MATERIAL SHOWN:
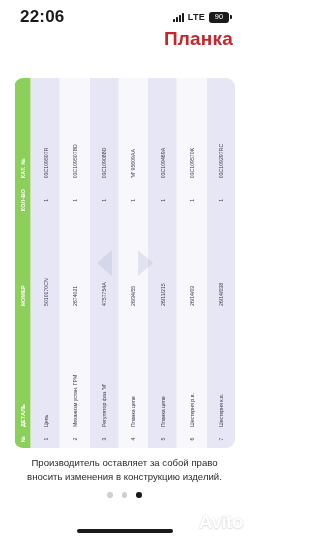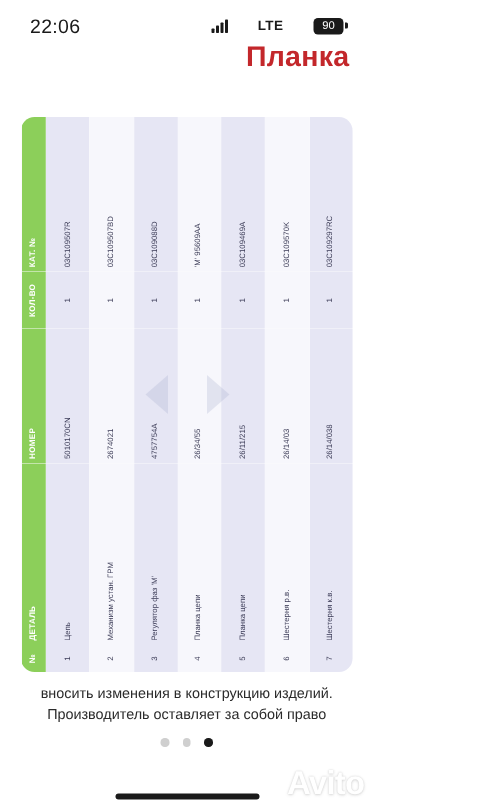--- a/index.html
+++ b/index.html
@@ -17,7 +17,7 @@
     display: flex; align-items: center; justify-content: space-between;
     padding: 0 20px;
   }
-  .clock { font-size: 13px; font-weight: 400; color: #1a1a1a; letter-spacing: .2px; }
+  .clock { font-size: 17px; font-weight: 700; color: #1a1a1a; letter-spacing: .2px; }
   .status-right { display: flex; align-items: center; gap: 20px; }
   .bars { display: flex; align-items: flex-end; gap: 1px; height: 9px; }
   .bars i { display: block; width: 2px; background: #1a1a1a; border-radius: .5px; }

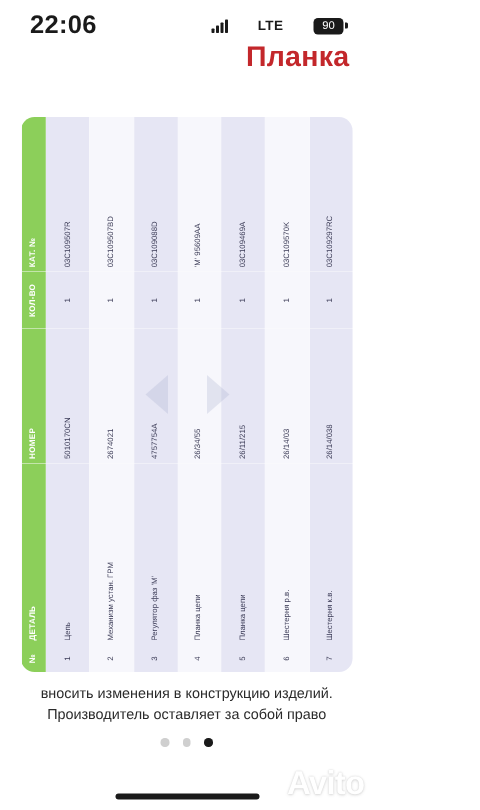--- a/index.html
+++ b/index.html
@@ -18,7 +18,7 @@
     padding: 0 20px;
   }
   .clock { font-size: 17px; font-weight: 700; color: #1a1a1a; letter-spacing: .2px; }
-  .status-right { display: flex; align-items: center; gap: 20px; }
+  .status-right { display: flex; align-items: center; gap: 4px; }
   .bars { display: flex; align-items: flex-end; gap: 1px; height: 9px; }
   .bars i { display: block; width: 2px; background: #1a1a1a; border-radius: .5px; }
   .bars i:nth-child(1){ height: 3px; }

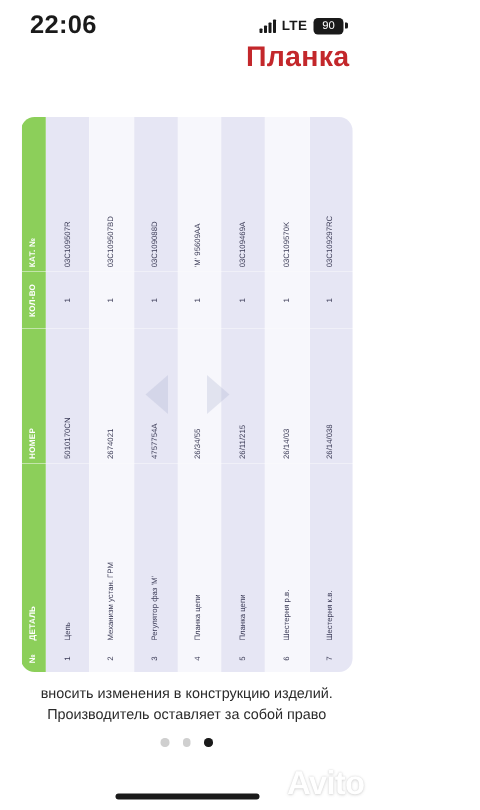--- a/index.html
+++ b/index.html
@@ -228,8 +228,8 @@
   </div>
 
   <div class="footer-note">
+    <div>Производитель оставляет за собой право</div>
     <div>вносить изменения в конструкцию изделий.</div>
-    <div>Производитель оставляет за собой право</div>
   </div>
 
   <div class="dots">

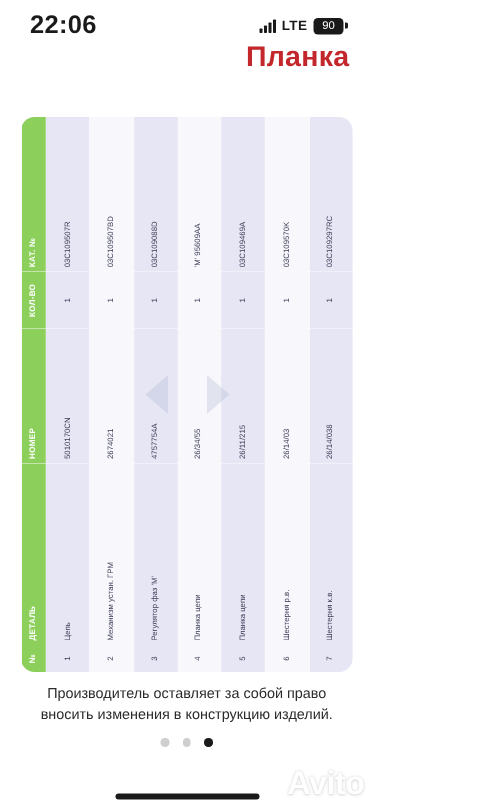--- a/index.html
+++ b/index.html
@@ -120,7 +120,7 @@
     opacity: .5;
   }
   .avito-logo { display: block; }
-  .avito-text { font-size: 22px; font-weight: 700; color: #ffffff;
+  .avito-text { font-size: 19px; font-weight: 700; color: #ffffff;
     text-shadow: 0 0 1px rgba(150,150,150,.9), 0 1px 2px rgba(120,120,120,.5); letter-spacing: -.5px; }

EXERCISE DESCRIPTION:
From the records above, pull out every line containing the word "size".

EXERCISE RESPONSE:
-  .clock { font-size: 13px; font-weight: 400; color: #1a1a1a; letter-spacing: .2px; }
+  .clock { font-size: 17px; font-weight: 700; color: #1a1a1a; letter-spacing: .2px; }
   .clock { font-size: 17px; font-weight: 700; color: #1a1a1a; letter-spacing: .2px; }
-  .avito-text { font-size: 22px; font-weight: 700; color: #ffffff;
+  .avito-text { font-size: 19px; font-weight: 700; color: #ffffff;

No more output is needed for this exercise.